Kuitunen Ilari, Nyrhi Lauri, De Luca Daniele
Kuopio Pediatric Research Unit, University of Eastern Finland, Kuopio, Finland.
Department of Pediatrics and Neonatology, Kuopio University Hospital, Kuopio, Finland.
Neonatology. 2025;122(3):360-365. doi: 10.1159/000544857. Epub 2025 Feb 25.
Only a few studies have addressed the potential of large language models (LLMs) in risk-of-bias assessments and the results have been varying. The aim of this study was to analyze how well ChatGPT performs in risk-of-bias assessments of neonatal studies.
We searched all Cochrane neonatal intervention reviews published in 2024 and extracted all risk-of-bias assessments.
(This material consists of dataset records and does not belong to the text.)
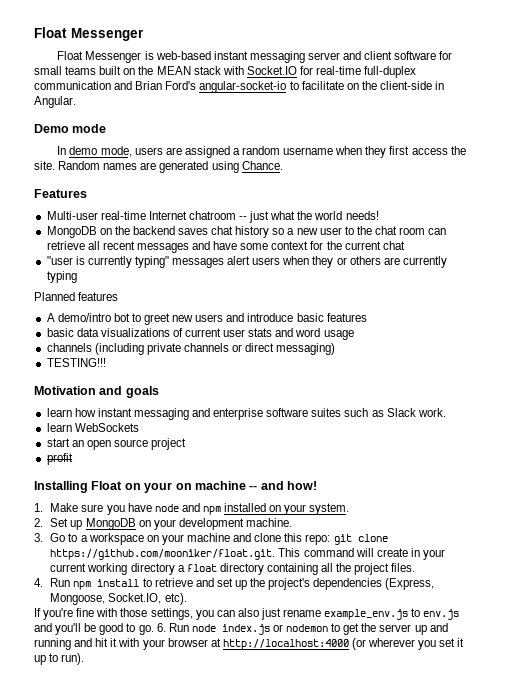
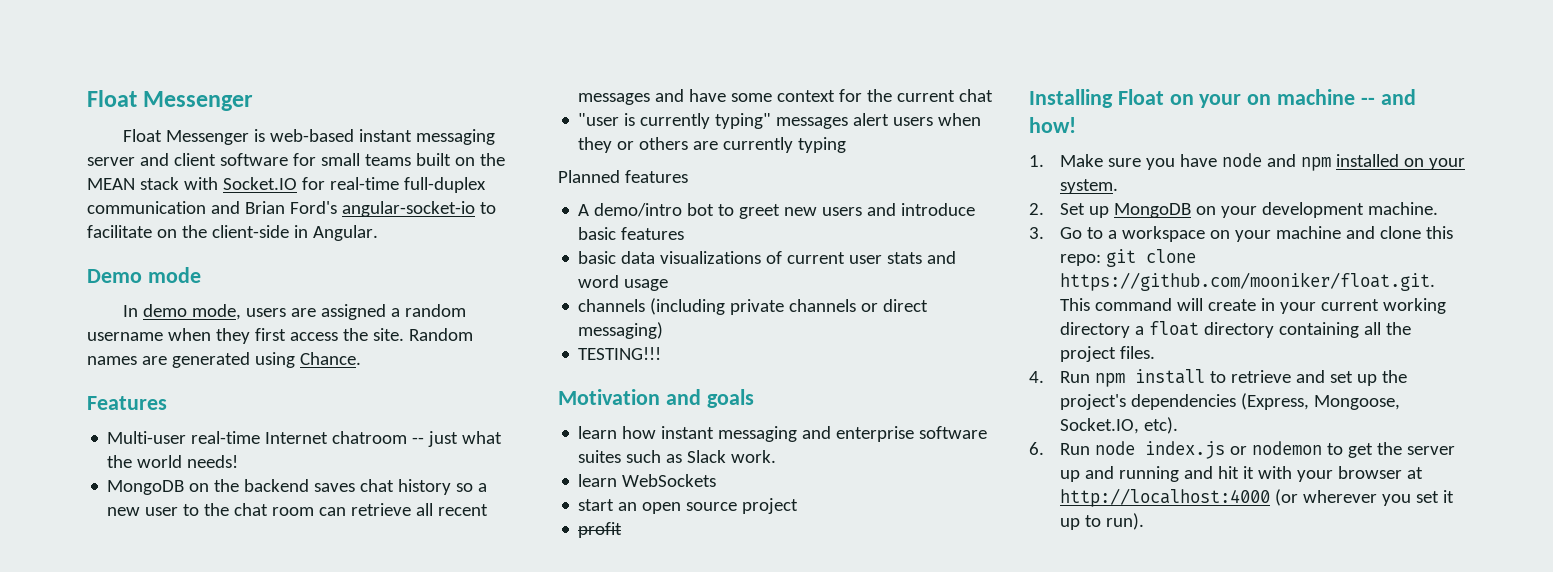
[34,608,460,620] [34,623,154,635] If you're fine with those settings, you can also just rename example_env.js to env.js and you'll be good to go. -> (1178, 425) none

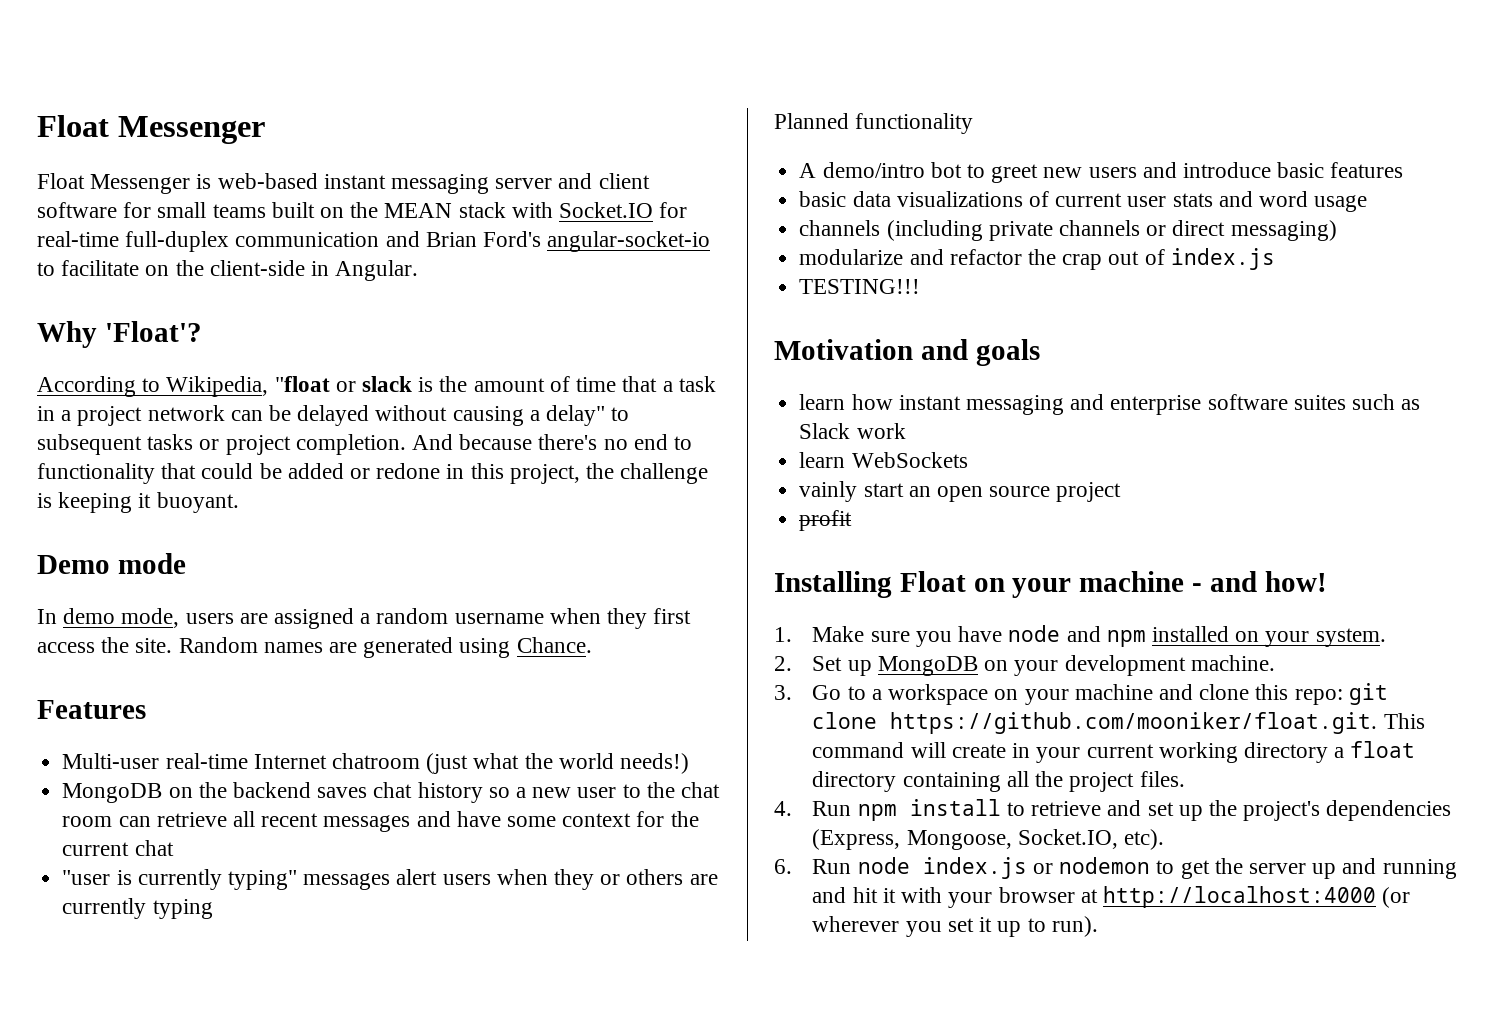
(378, 233) none -> [37,321,202,348] [37,376,716,397] [37,405,630,426] [37,434,693,455] [37,463,709,484] [37,492,239,513] // Why 'Float'? // According to Wikipedia, "float or slack is the amount of time that a task in a project network can be delayed without causing a delay" to subsequent tasks or project completion. And because there's no end to functionality that could be added or redone in this project, the challenge is keeping it buoyant.
[412,431,459,447] -- just -> [426,753,469,774] (just
[187,455,239,468] needs! -> [619,753,689,774] needs!)
[624,170,688,183] features -> [855,113,974,134] functionality
(664, 330) none -> [799,248,1275,270] // modularize and refactor the crap out of index.js
[731,450,777,463] work. -> [856,423,906,439] work
(717, 480) none -> [799,481,858,502] vainly
[1247,89,1375,105] on machine -- -> [1079,571,1203,592] machine -

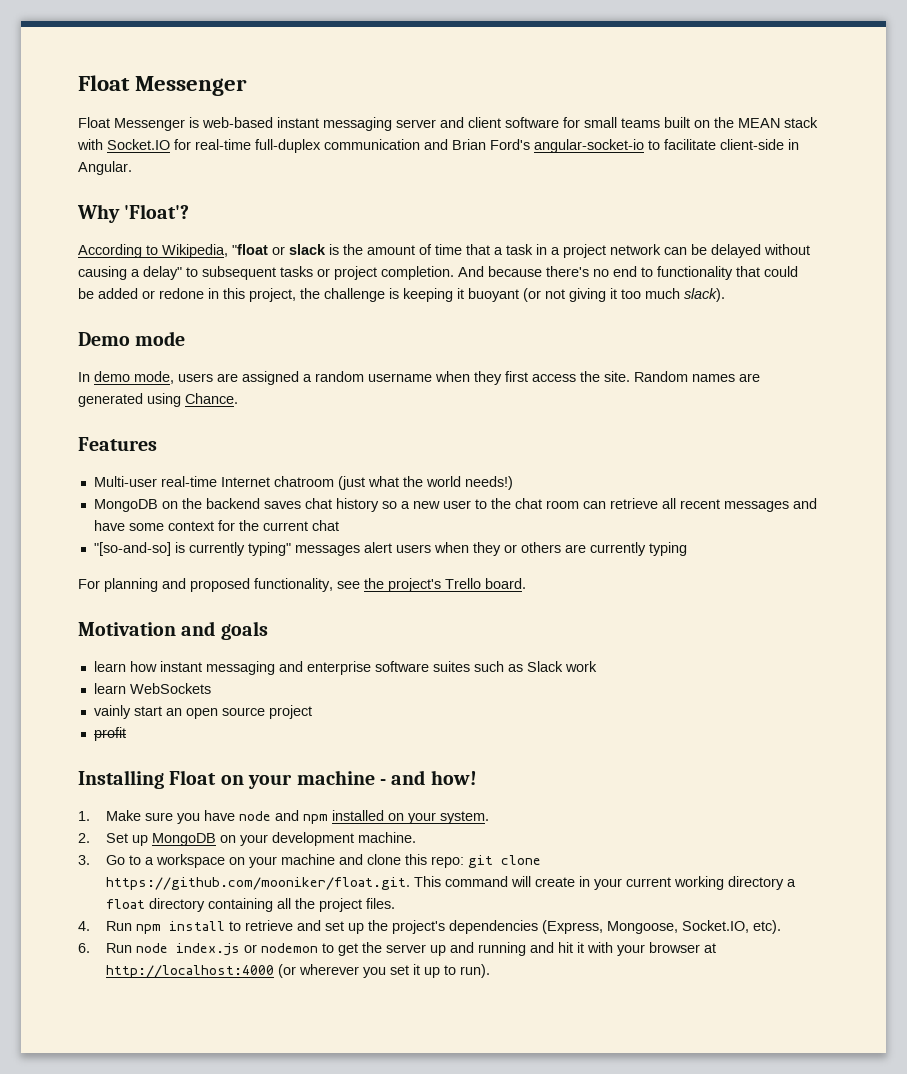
[145,260,204,276] on the -> (716, 144) none
[156,492,239,513] buoyant. -> [468,288,725,302] buoyant (or not giving it too much slack).
[62,870,111,885] "user -> [93,542,171,556] "[so-and-so]
[774,113,974,134] [799,162,1404,183] [799,191,1368,212] [799,220,1337,241] [799,248,1275,270] [799,279,921,294] Planned functionality // A demo/intro bot to greet new users and introduce basic features // basic data visualizations of current user stats and word usage // channels (including private channels or direct messaging) // modularize and refactor the crap out of index.js // TESTING!!! -> [78,578,526,592] For planning and proposed functionality, see the project's Trello board.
Then the full reports were retrieved and uploaded alongside the guidance to perform a Cochrane original risk-of-bias analysis in ChatGPT-4o. The concordance between the original assessment and that provided by ChatGPT-4o was evaluated by inter-class correlation coefficients and Cohen's kappa statistics (with 95% confidence intervals) for each risk-of-bias domain and for the overall assessment.
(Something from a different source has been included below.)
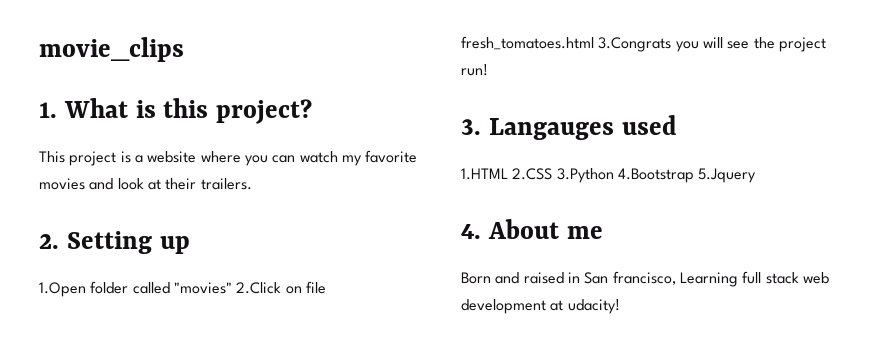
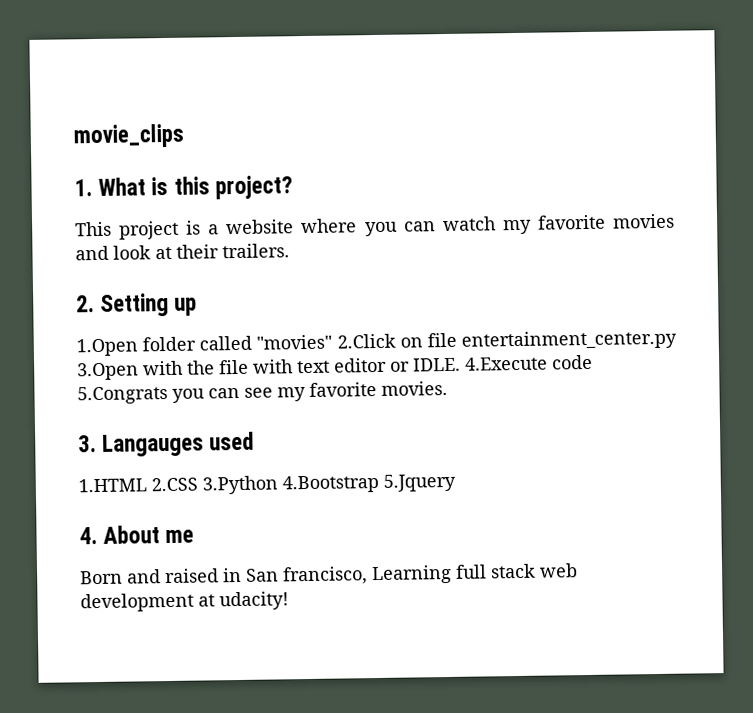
[461,36,826,52] [461,64,488,76] fresh_tomatoes.html 3.Congrats you will see the project run! -> [461,329,677,351] [77,354,593,381] [77,380,448,405] entertainment_center.py 3.Open with the file with text editor or IDLE. 4.Execute code 5.Congrats you can see my favorite movies.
From 9 reviews, a total of 61 randomized studies were analyzed. A total of 427 judgments were compared. The overall κ was 0.43 (95% CI: 0.35-0.51) and the overall intraclass correlation coefficient was 0.65 (95% CI: 0.59-0.70). The Cohen's κ was assessed for each domain and the best agreement was observed in the allocation concealment (κ = 0.73, 95% CI: 0.55-0.90), whereas the poorest agreement was found in incomplete outcome data (κ = -0.03, 95% CI: -0.07-0.02).
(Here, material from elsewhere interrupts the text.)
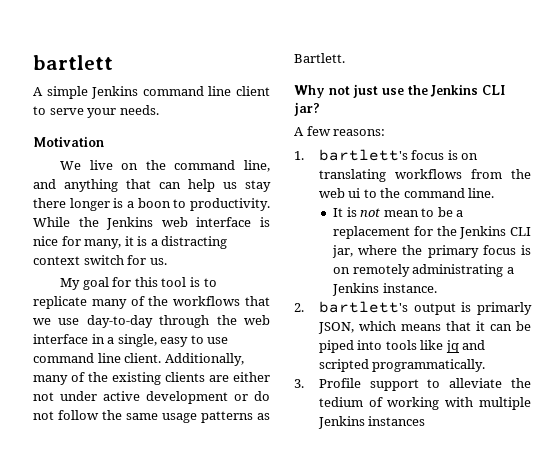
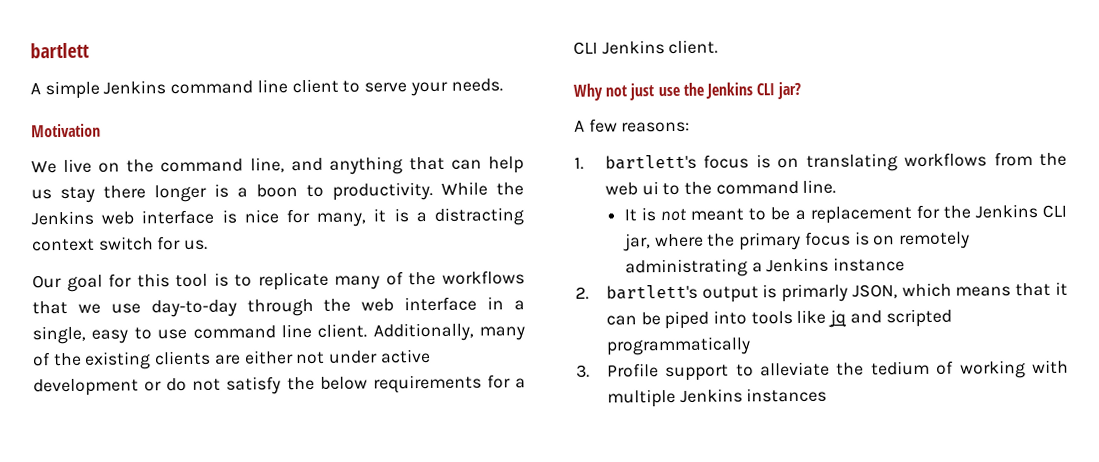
[60,278,81,290] My -> [32,275,62,289] Our
[58,410,270,423] [294,53,345,63] follow the same usage patterns as Bartlett. -> [226,374,526,395] [573,39,719,55] satisfy the below requirements for a CLI Jenkins client.
[383,210,419,217] mean -> [690,208,745,221] meant
[382,283,437,293] instance. -> [833,257,906,272] instance
[372,359,486,372] programmatically. -> [605,336,751,356] programmatically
ChatGPT-4o failed to achieve sufficient agreement in the risk-of-bias assessments. Future studies should examine whether the performance of other LLM would be better or whether the agreement in ChatGPT-4o could be further enhanced by better prompting. Currently, the use of ChatGPT-4o in risk-of-bias assessments should not be promoted.
仅有少数研究探讨了大语言模型(LLMs)在偏倚风险评估中的潜力,且结果各异。本研究旨在分析ChatGPT在新生儿研究的偏倚风险评估中表现如何。
我们检索了2024年发表的所有Cochrane新生儿干预综述,并提取了所有偏倚风险评估。然后检索完整报告,并与指南一起上传,以便在ChatGPT-4o中进行Cochrane原始偏倚风险分析。通过组内相关系数和Cohen's kappa统计量(95%置信区间)对每个偏倚风险领域和总体评估,评估原始评估与ChatGPT-4o提供的评估之间的一致性。
从9篇综述中,共分析了61项随机研究。总共比较了427项判断。总体κ为0.43(95%CI:0.35 - 0.51),总体组内相关系数为0.65(95%CI:0.59 - 0.70)。对每个领域评估了Cohen's κ,在分配隐藏方面观察到最佳一致性(κ = 0.73,95%CI:0.55 - 0.90),而在不完整结局数据方面一致性最差(κ = -0.03,95%CI:-0.07 - 0.02)。
ChatGPT-4o在偏倚风险评估中未能达成足够的一致性。未来研究应考察其他大语言模型的表现是否会更好,或者是否可以通过更好的提示进一步提高ChatGPT-4o中的一致性。目前,不应推广在偏倚风险评估中使用ChatGPT-4o。